Marina Dubois : Sans espoir il n’y a pas de motivation au travail ! Les voix s’élèvent de plus en plus pour donner aux femmes la place qu’elles méritent, on y arrivera, j’y crois ! Quand l’intérêt collectif sera compris par toutes et tous, que la conception de la valeur travail aura changé et l’urgence climatique placée avant la croissance économique, on sera dans de meilleures conditions pour avancer sereinement. 

Armelle Barré : Même si la situation actuelle peut encourager à la résignation, il est essentiel d’avoir de l’espoir, de rêver, pour aller de l’avant. Les femmes et minorités de genre, par leurs positionnements spécifiques, par les réalités sociales qu’elles vivent, peuvent apporter un souffle nouveau, à la condition évidemment qu’elles ne deviennent pas “les égales des hommes” au sein même du système actuel mais que ce système, prédateur des humain-e-s, des animaux et de l’environnement, soit remis en question. Ce n’est évidemment pas une mince affaire mais c’est le changement social que l’on vise. 

Si vous deviez conseiller à une association de développer une approche spécifique genre, avez-vous quelques trucs à suggérer ?

Marina Dubois : Commencer par un diagnostic partagé et garder toujours en tête la démarche pédagogique. L’approche genre n’est pas toujours bien comprise par les non initié-es, cela crée des réticences qui n’ont pas lieu d’être. Identifier les allié-es : on est plus fort-es à plusieurs ! Parler entre pair-es : on s’enrichit de l’expérience des autres 🙂 

Armelle Barré : J’aurais tendance, d’abord, à demander à l’association en question pourquoi elle cherche à développer une approche spécifique genre. Car il y a de nombreuses raisons pour le faire, et c’est important de savoir pourquoi on fait les choses, quel est notre positionnement. Ensuite, je lui conseillerais de venir dans les espaces que le F3E met à disposition du secteur des solidarités pour échanger sur ces questions ! 

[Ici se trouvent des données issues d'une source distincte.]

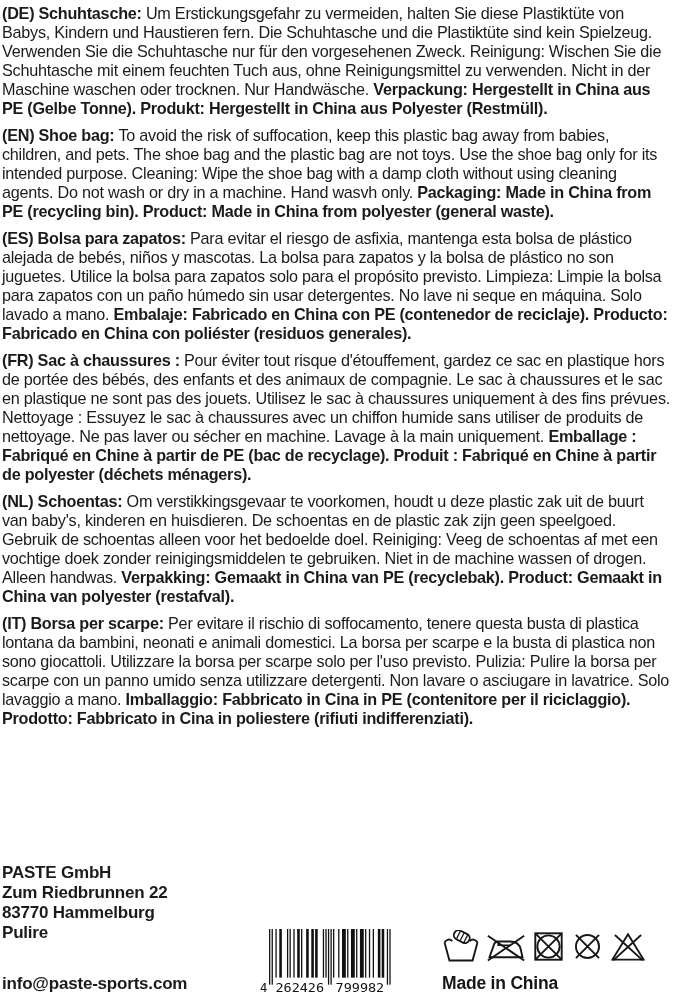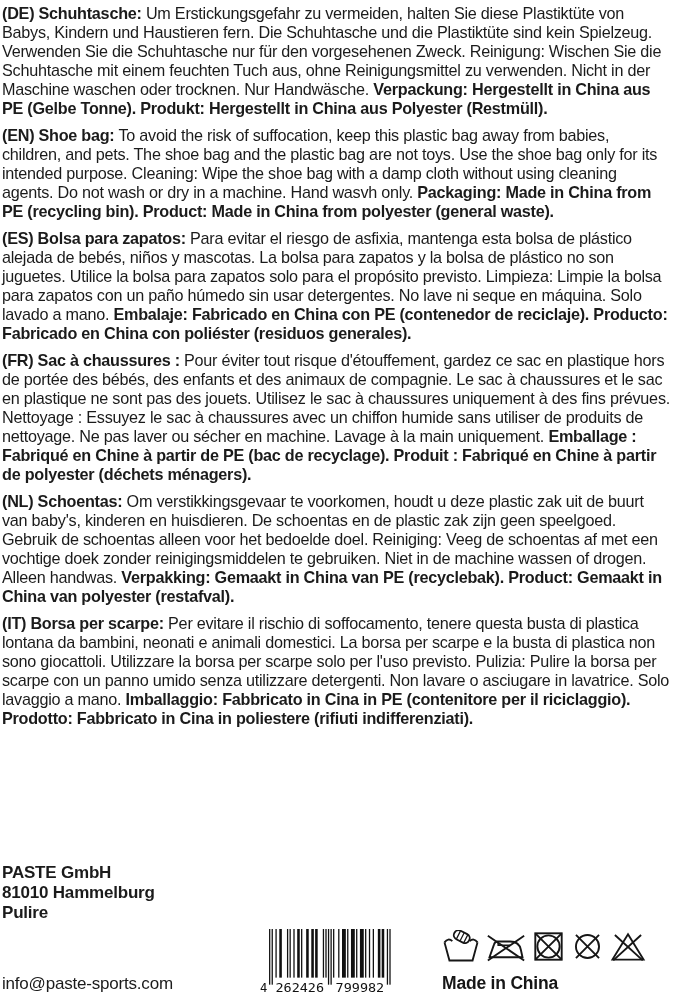--- a/index.html
+++ b/index.html
@@ -86,6 +86,7 @@
 
   <div class="address">
     <div>PASTE GmbH</div>
+    <div>Zum Riedbrunnen 22</div>
     <div>81010 Hammelburg</div>
     <div>Pulire</div>
   </div>

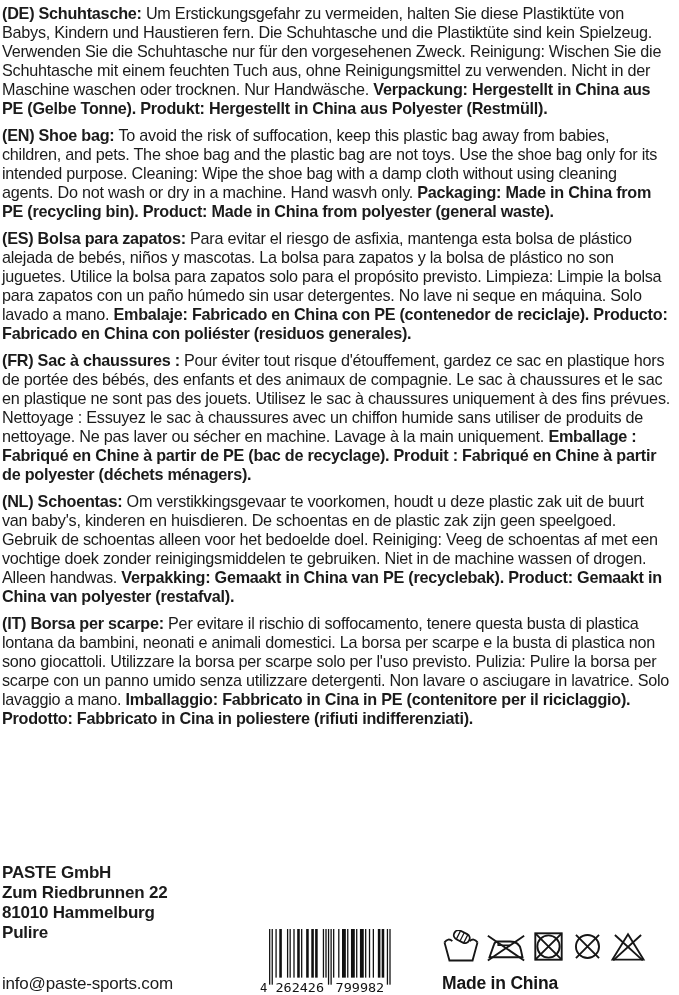--- a/index.html
+++ b/index.html
@@ -87,7 +87,7 @@
   <div class="address">
     <div>PASTE GmbH</div>
     <div>Zum Riedbrunnen 22</div>
-    <div>81010 Hammelburg</div>
+    <div>83770 Hammelburg</div>
     <div>Pulire</div>
   </div>
 

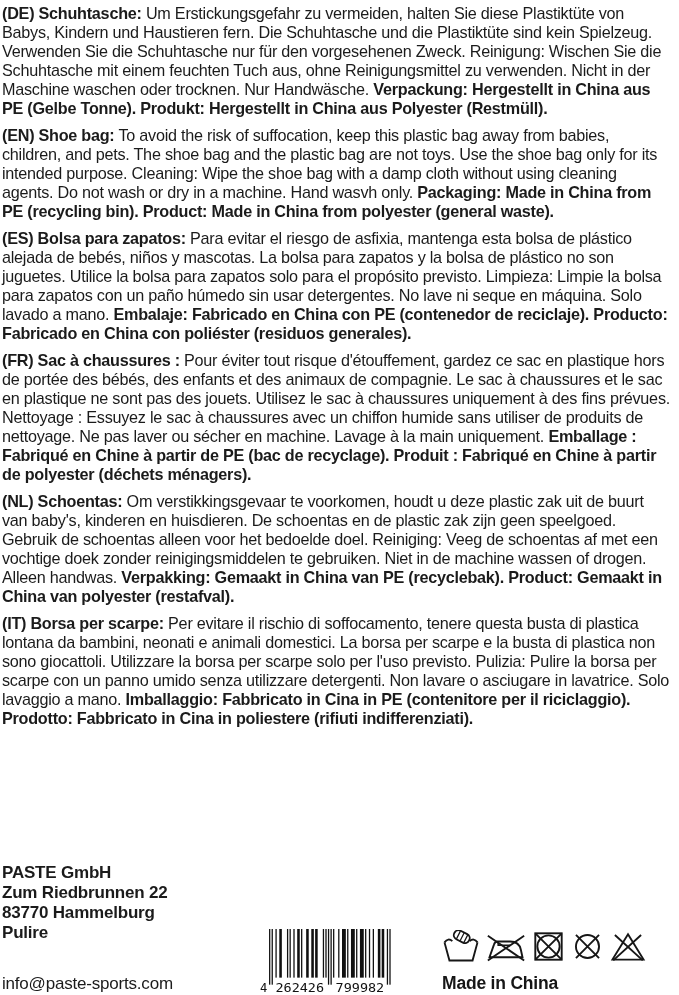--- a/index.html
+++ b/index.html
@@ -33,7 +33,7 @@
   }
   .contact {
     position: absolute; left: 0; bottom: 1px;
-    font-weight: 400; font-size: 17px; line-height: 21px;
+    font-weight: 700; font-size: 17px; line-height: 21px;
     letter-spacing: -0.2px;
   }
   .barcode-wrap {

Quelques mots pour finir ? un appel à la mobilisation à lancer ?

Marina Dubois : Au Geres on a bien avancé sur le diagnostic des enjeux genre dans nos pays d’intervention. On a réfléchi collectivement sur les stratégies d’intervention à mettre en place pour réduire les inégalités Hommes-Femmes. En somme, on a compris ce qu’il faut faire pour faire avancer la problématique Genre et Energie.

Aujourd’hui, on souhaite aller au-delà de la prise en compte du genre de manière transversale dans nos projets : on veut en faire un objectif principal. Trop peu d’appels à projets permettent aujourd’hui de considérer le genre et l’énergie comme des moyens clés pour atteindre les objectifs de développement durable.

Aidez-nous à les convaincre ! 

Armelle Barré : Le réseau F3E a décidé de s’engager collectivement, et certains de ses membres, individuellement, pour intégrer une meilleure perspective de genre. Et, de toute cela, il ressort que, le plus souvent, 3 choses manquent aux organisations qui sont pleines de bonne volonté : du temps, de l’argent et des outils.

C’est pourquoi je vous encourage, toutes et tous, à impliquer votre direction, votre conseil d’administration, à les convaincre s’ils ne le sont pas, et à les inciter à vous donner les moyens concrets de réussir les choses. Et pour le reste, consultez le site du F3E pour trouver les outils qu’il vous faut.